Bring back every record exactly, except for the pictures, which stay out.

[Code change snippets]
Start of Block
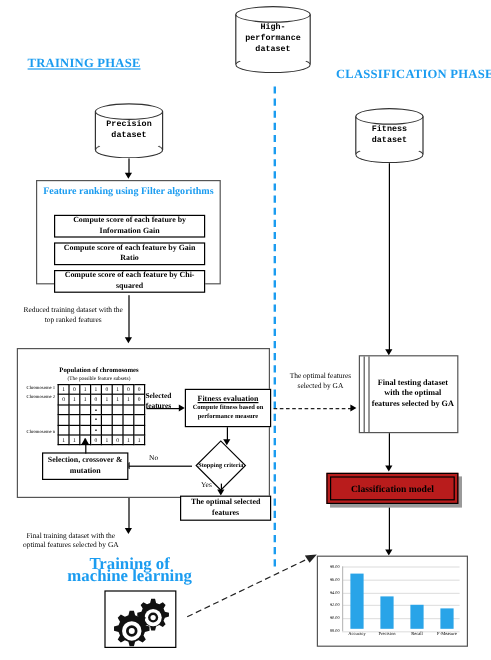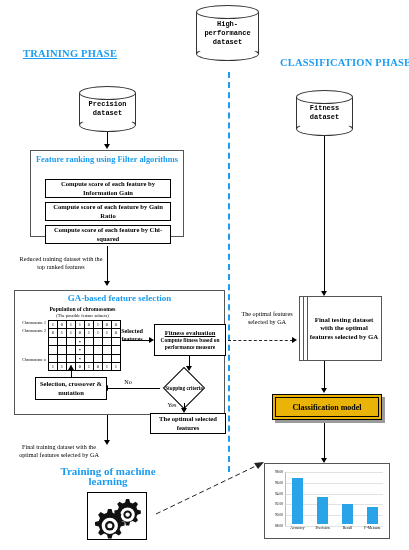--- a/index.html
+++ b/index.html
@@ -254,7 +254,6 @@
 
   <div class="outer-box" style="left:14px; top:290px; width:211px; height:125px;">
 
-    <div class="section-title" style="top:2px;">GA-based feature selection</div>
 
     <div class="pop-title" style="left:10px; top:15px; width:115px;">Population of chromosomes</div>
     <div class="pop-sub" style="left:10px; top:22px; width:115px;">(The possible feature subsets)</div>

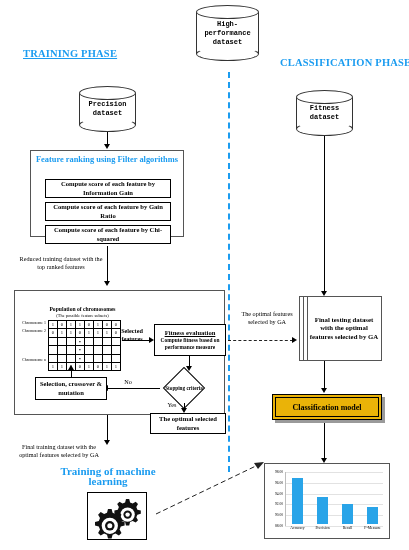--- a/index.html
+++ b/index.html
@@ -141,7 +141,7 @@
   .shadow-box {
     position:absolute;
     border:1.6px solid #000;
-    background:#eab308;
+    background:#b91c1c;
     box-shadow:3px 3px 0 #9a9a9a;
     padding:2px;
   }

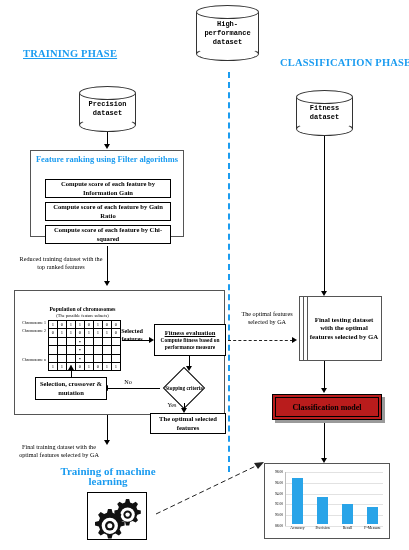--- a/index.html
+++ b/index.html
@@ -389,7 +389,7 @@
   <div class="arrow-down" style="left:104px; top:440px;"></div>
   <div class="edge-label wrap" style="left:14px; top:443px; width:90px;">Final training dataset with the optimal features selected by GA</div>
 
-  <div class="section-title" style="left:48px; top:466px; width:120px; font-size:11px; line-height:10px;text-align:center;">Training of machine learning</div>
+  <div class="section-title" style="left:48px; top:466px; width:120px; font-size:14px; line-height:10px;text-align:center;">Training of machine learning</div>
 
   <div class="gear-box" style="left:87px; top:492px; width:60px; height:48px;">
     <svg width="60" height="48" viewBox="0 0 60 48">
End of Block
* [ANSWER TO THIS TASK]
--- a/index.html
+++ b/index.html
@@ -254,7 +254,6 @@
 
   <div class="outer-box" style="left:14px; top:290px; width:211px; height:125px;">
 
-    <div class="section-title" style="top:2px;">GA-based feature selection</div>
 
     <div class="pop-title" style="left:10px; top:15px; width:115px;">Population of chromosomes</div>
     <div class="pop-sub" style="left:10px; top:22px; width:115px;">(The possible feature subsets)</div>

--- a/index.html
+++ b/index.html
@@ -141,7 +141,7 @@
   .shadow-box {
     position:absolute;
     border:1.6px solid #000;
-    background:#eab308;
+    background:#b91c1c;
     box-shadow:3px 3px 0 #9a9a9a;
     padding:2px;
   }

--- a/index.html
+++ b/index.html
@@ -389,7 +389,7 @@
   <div class="arrow-down" style="left:104px; top:440px;"></div>
   <div class="edge-label wrap" style="left:14px; top:443px; width:90px;">Final training dataset with the optimal features selected by GA</div>
 
-  <div class="section-title" style="left:48px; top:466px; width:120px; font-size:11px; line-height:10px;text-align:center;">Training of machine learning</div>
+  <div class="section-title" style="left:48px; top:466px; width:120px; font-size:14px; line-height:10px;text-align:center;">Training of machine learning</div>
 
   <div class="gear-box" style="left:87px; top:492px; width:60px; height:48px;">
     <svg width="60" height="48" viewBox="0 0 60 48">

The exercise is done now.